My question is related to the Denoising step. Should i use my task-related conditions as confounds to be removed -regressed out?
I understand that by including them, conn will be removing task effects from the BOLD signal before computing connectivity measures to avoid task-related coactivations that can be misleading when being interpreted as region correlated activations. I am now quite confused, how can I explore task-related connectivity if i'm removing task-effects from the signal?
Thank you very much.
Santiago
My question is related to the Denoising step. Should i use my task-related conditions as confounds to be removed -regressed out?
I understand that by including them, conn will be removing task effects from the BOLD signal before computing connectivity measures to avoid task-related coactivations that can be misleading when being interpreted as region correlated activations. I am now quite confused, how can I explore task-related connectivity if i'm removing task-effects from the signal?
Thank you very much.
Santiago
Jul 9, 2018 07:07 PM | wzhong
RE: Task-related conditions as confound
I believe this post can help address your question: https://www.nitrc.org/forum/message.php?...
Jul 13, 2018 04:07 AM | Santiago Alcaide
RE: Task-related conditions as confound
Thank you for your answer wzhong. I don't seem to get it, how
to account for task-effect if they're regressed out? I'm currently
interested in task related connectivity, and connectivity
difference between diferent tasks.
https://www.nitrc.org/forum/message.php?...
In that message, Alfonso states
"This form of task-related responses are more readily identified using standard functional task-related analyses, so when analyzing condition-specific functional connectivity it is more common to focus on the remaining functional connectivity effects (not purely driven by common main task effect)"
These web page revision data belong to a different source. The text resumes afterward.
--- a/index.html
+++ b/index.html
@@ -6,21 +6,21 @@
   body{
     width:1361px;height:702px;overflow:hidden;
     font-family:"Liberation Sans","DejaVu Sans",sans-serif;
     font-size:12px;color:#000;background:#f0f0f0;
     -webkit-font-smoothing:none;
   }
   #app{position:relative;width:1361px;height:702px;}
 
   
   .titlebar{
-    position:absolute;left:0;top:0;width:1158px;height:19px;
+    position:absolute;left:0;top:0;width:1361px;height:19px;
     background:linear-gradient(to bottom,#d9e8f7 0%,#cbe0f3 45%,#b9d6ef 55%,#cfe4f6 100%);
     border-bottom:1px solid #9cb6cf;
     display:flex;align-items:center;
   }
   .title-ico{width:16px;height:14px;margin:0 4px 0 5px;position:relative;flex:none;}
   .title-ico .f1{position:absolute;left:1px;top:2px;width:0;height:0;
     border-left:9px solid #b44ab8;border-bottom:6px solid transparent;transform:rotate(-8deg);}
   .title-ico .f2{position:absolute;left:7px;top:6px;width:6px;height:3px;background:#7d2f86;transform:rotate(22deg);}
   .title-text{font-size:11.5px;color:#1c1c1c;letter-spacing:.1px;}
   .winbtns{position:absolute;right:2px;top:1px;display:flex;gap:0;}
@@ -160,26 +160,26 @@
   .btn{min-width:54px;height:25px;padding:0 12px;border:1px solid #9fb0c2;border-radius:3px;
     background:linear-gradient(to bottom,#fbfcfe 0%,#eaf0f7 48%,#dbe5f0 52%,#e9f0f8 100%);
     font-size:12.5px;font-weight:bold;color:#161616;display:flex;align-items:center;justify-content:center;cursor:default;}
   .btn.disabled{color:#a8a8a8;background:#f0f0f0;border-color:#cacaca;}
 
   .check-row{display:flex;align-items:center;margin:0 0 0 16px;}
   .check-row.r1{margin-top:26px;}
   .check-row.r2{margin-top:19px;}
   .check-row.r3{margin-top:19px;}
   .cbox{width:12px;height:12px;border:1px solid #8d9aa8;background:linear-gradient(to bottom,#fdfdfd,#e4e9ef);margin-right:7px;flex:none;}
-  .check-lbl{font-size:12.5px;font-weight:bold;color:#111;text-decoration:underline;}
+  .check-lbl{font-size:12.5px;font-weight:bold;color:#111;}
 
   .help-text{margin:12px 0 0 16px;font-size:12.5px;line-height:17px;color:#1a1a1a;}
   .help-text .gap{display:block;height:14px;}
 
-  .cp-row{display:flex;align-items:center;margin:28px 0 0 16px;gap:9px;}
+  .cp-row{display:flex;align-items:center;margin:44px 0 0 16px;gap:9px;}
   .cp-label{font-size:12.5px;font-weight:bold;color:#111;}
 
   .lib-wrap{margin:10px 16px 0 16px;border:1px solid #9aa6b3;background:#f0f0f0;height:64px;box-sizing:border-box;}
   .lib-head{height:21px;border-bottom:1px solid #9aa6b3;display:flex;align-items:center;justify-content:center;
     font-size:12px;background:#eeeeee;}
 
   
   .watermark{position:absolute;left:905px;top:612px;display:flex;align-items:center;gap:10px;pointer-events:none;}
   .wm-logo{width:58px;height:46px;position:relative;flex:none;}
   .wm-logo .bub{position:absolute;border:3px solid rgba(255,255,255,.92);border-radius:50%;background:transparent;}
Conn toolbox main paper identifies BOLD signal to be processed as the residual of regression model fit.
Must remaining signal be orthogonal to confound+noise list? Should that be interpreted? I can't understand where are task-effects expressed, in both conceptual and mathematical senses.
I hope i'm making myself clear, and thanks for your patience.
Santiago
https://www.nitrc.org/forum/message.php?...
In that message, Alfonso states
"This form of task-related responses are more readily identified using standard functional task-related analyses, so when analyzing condition-specific functional connectivity it is more common to focus on the remaining functional connectivity effects (not purely driven by common main task effect)"
Conn toolbox main paper identifies BOLD signal to be processed as the residual of regression model fit.
Must remaining signal be orthogonal to confound+noise list? Should that be interpreted? I can't understand where are task-effects expressed, in both conceptual and mathematical senses.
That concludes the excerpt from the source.